= Lyssons =

Lyssons is a largely residential community located in the parish of St. Thomas, Jamaica. It lies east of the capital, Morant Bay, and neighbors the communities of Retreat, Prospect and Leith Hall.

==Brief history==
Lyssons is named after Nicholas Lycence, who was the member for St. Thomas in the East in the Jamaican Assembly from 1671 to 1672.

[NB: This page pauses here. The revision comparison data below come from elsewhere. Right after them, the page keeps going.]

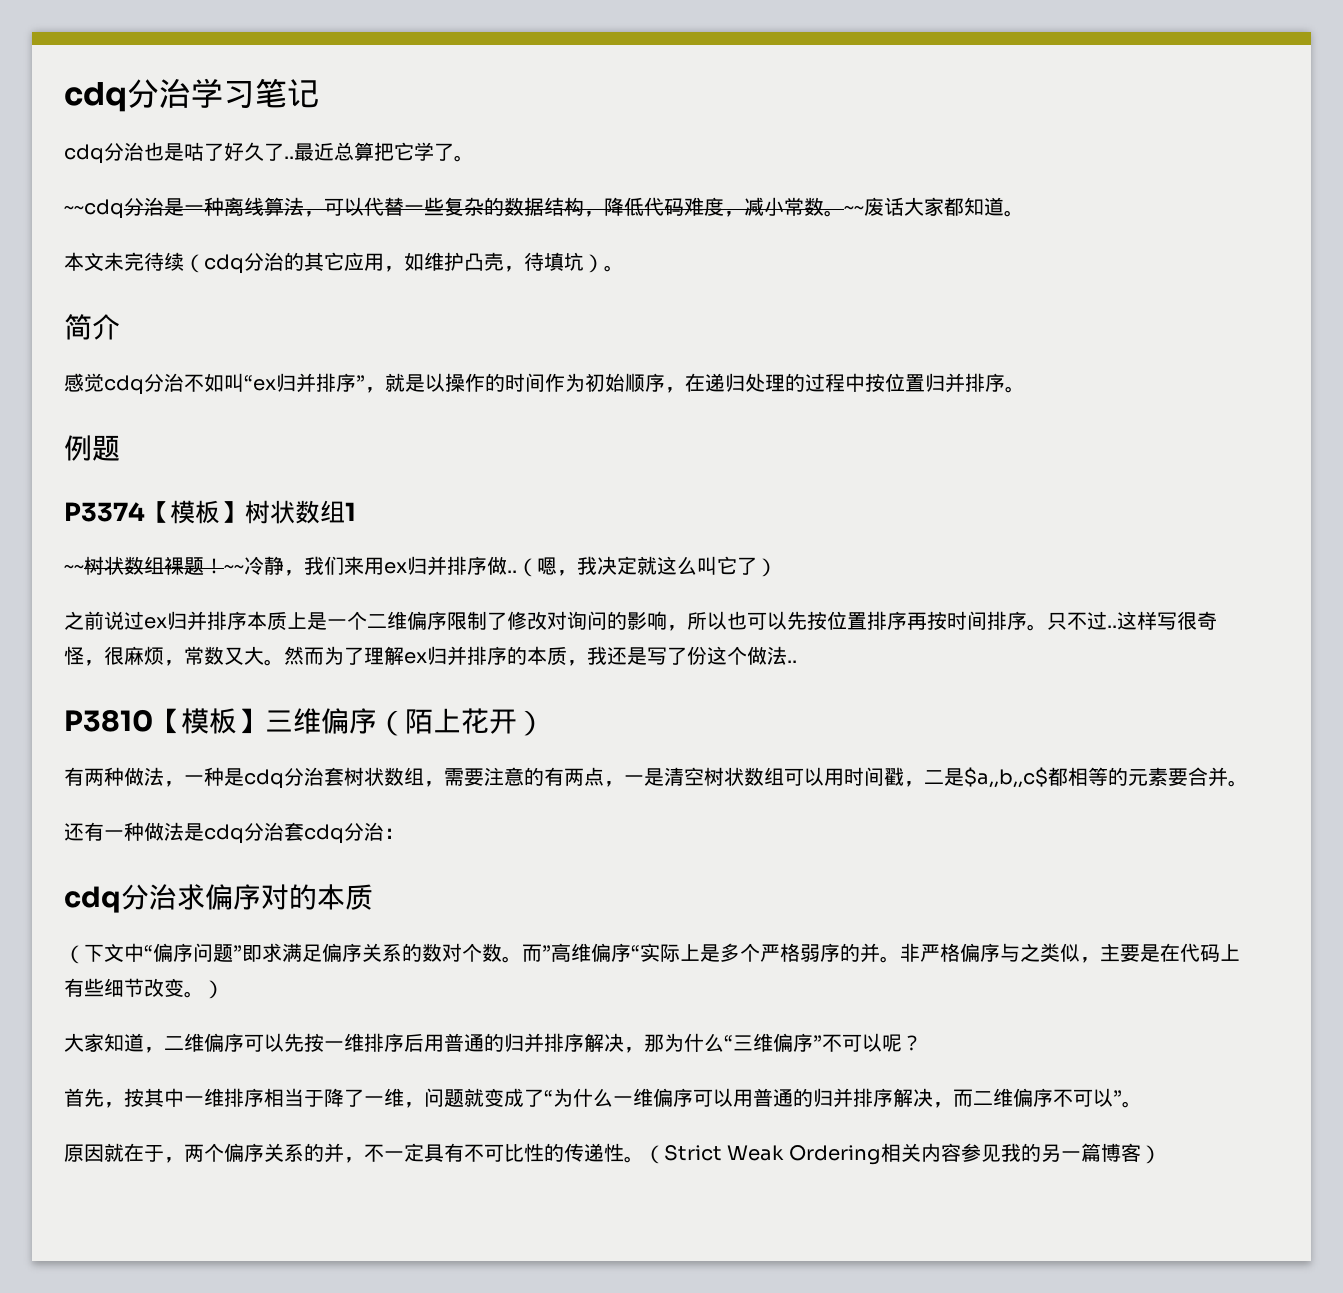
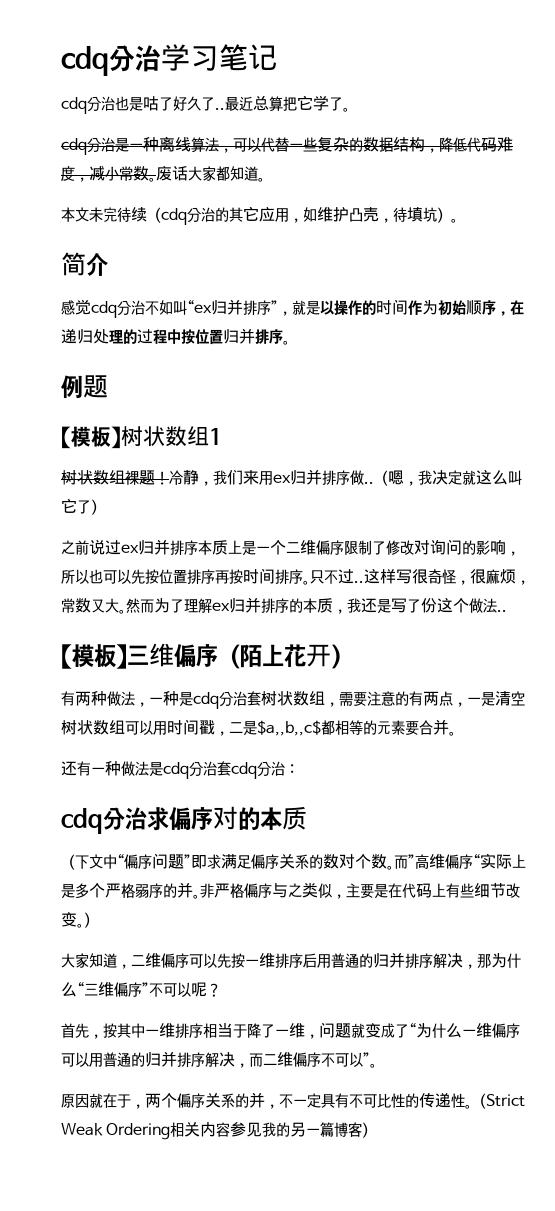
- ~~cdq分治是一种离线算法，可以代替一些复杂的数据结构，降低代码难度，减小常数。
+ cdq分治是一种离线算法，可以代替一些复杂的数据结构，降低代码难度，减小常数。
- ~~废话大家都知道。
+ 废话大家都知道。
- P3374【模板】树状数组1
+ 【模板】树状数组1
- ~~树状数组裸题！
+ 树状数组裸题！
- ~~冷静，我们来用ex归并排序做..
+ 冷静，我们来用ex归并排序做..
- P3810【模板】三维偏序（陌上花开）
+ 【模板】三维偏序（陌上花开）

The Lyssons Estate was a sugar plantation located in Lyssons which was owned by Simon Taylor, who was once the wealthiest sugar planter in the Colony of Jamaica and one of the wealthiest men in the British Empire in the eighteenth century. Simon Taylor was considered one of the most influential men in the parish and was member of the House of Assembly for St. Thomas in the East from 1784 until 1810. He was the brother of Sir John Taylor, who was the 1st Baronet of Lyssons Hall.

==Current day==
The Princess Margaret Hospital is located on the A4 coast road between Morant Bay and Lyssons. It was officially opened and named by Her Royal Highness, Princess Margaret on February 23, 1955, replacing the Morant Bay Hospital, which was badly damaged by Hurricane Charley on August 17, 1951. It is the only hospital in the parish of St. Thomas and also serves residents of eastern Portland and eastern St. Andrew.

===Attractions===
Lysson's Beach can be accessed directly from the coast road between Lyssons and Prospect. It was upgraded in 2018 as part of the Tourism Enhancement Fund's National Beach Development Programme. Renovations include an upgrade of the sewage system, rehabilitation of the lower driveway, parking area and restrooms, and construction of gazebos, walkways, lifeguard stands, a guard house and an outdoor shower area.